The goal isn’t just aesthetics — it’s improving everyday movement and reducing injury risk.

12. Isometric Training

This involves holding positions under tension without movement. Examples:

  • Planks

  • Wall sits

  • Static holds

Simple, brutal, and incredibly effective for stability and endurance.

13. German Volume Training (GVT)

Also known as the infamous “10x10” method. You perform:

  • 10 sets

  • 10 reps

  • Same exercise

It’s high-volume, mentally challenging, and extremely demanding.

Definitely not beginner-friendly — but effective for hypertrophy.

14. Rest-Pause Training

You perform a heavy set, rest briefly for a few seconds, then continue again.

This allows you to squeeze out more reps and increase training intensity without extending workout duration too much.

15. Pre-Exhaust Training

This method intentionally tires out a muscle before a bigger movement.
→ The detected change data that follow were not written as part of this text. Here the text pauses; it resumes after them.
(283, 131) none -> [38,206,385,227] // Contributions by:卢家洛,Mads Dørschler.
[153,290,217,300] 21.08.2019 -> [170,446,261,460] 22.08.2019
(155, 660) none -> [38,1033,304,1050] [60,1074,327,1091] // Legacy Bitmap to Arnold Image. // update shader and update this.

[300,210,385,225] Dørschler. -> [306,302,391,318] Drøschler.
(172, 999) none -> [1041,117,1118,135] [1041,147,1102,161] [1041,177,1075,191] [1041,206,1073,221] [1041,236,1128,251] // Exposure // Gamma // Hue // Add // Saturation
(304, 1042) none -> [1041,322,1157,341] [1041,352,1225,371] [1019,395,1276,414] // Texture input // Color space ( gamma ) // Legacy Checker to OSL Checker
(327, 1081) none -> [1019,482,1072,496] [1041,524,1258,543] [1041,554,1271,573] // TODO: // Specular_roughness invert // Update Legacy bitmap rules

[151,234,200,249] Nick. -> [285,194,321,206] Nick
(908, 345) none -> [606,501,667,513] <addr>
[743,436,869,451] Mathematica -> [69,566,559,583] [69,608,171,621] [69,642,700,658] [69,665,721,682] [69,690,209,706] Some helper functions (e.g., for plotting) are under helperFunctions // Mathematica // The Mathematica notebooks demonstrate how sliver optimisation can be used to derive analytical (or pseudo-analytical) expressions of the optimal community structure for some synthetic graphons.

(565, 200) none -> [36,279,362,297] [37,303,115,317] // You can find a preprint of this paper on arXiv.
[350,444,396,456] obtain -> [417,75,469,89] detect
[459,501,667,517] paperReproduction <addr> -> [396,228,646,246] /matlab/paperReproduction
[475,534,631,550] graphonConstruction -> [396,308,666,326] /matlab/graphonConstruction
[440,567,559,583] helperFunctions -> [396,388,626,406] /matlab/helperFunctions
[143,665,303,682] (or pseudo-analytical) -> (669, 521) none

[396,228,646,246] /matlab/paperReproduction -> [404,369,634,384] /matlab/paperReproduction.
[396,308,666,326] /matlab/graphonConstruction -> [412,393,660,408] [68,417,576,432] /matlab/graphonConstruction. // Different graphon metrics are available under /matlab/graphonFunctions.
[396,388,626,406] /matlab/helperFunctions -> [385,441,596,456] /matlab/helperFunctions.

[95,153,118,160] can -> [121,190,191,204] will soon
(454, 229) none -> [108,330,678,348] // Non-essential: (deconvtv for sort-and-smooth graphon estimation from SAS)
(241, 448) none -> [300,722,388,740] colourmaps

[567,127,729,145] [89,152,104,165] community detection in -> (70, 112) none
Example:

  • Leg extensions first

  • Then squats

It helps place more focus on the target muscle during compound exercises.

16. Cluster Sets

Instead of doing all reps continuously, you break them into mini-groups with tiny rest intervals. For example:

  • 2 sets --> Short rest --> 2 sets --> Short rest --> 2 sets

This helps maintain strength and performance with heavier loads.

17. Negative Reps (Eccentric Training)

This focuses on the lowering phase of a movement. Example:

  • Slowly lowering during a squat

  • Controlled lowering during pull-ups

Eccentric work is incredibly powerful for strength and muscle growth.

18. Density Training

The goal here is simple: Do more work in less time. You either:

  • Increase reps

  • Increase sets

  • Reduce rest

  • Or improve total work completed within a fixed timeframe

Great for conditioning and fat loss phases.

19. High-Intensity Training (HIT)

Short workouts. Very intense effort. Shorter rest period between exercises. Usually:

  • Fewer exercises

  • Few sets

  • Training close to failure

Perfect for people who prefer shorter but challenging sessions.

20. CrossFit

CrossFit combines multiple training styles into one:

  • Strength

  • Cardio

  • Olympic lifting

  • Functional movement

  • Conditioning

It’s fast-paced, varied, and community-driven.

One of the biggest mistakes people make is believing there’s only one “best” way to train.

There isn’t. The best training method is the one that: matches your goals, fits your lifestyle, keeps you consistent, challenges you appropriately, allows recovery and most importantly ... keeps you coming back.

As coaches, we don’t just randomly throw workouts together. Every rep scheme, rest period, exercise order, and training method has a purpose behind it. You don’t need fancy terminology to get results. You just need smart programming, consistency, progressive effort, and patience.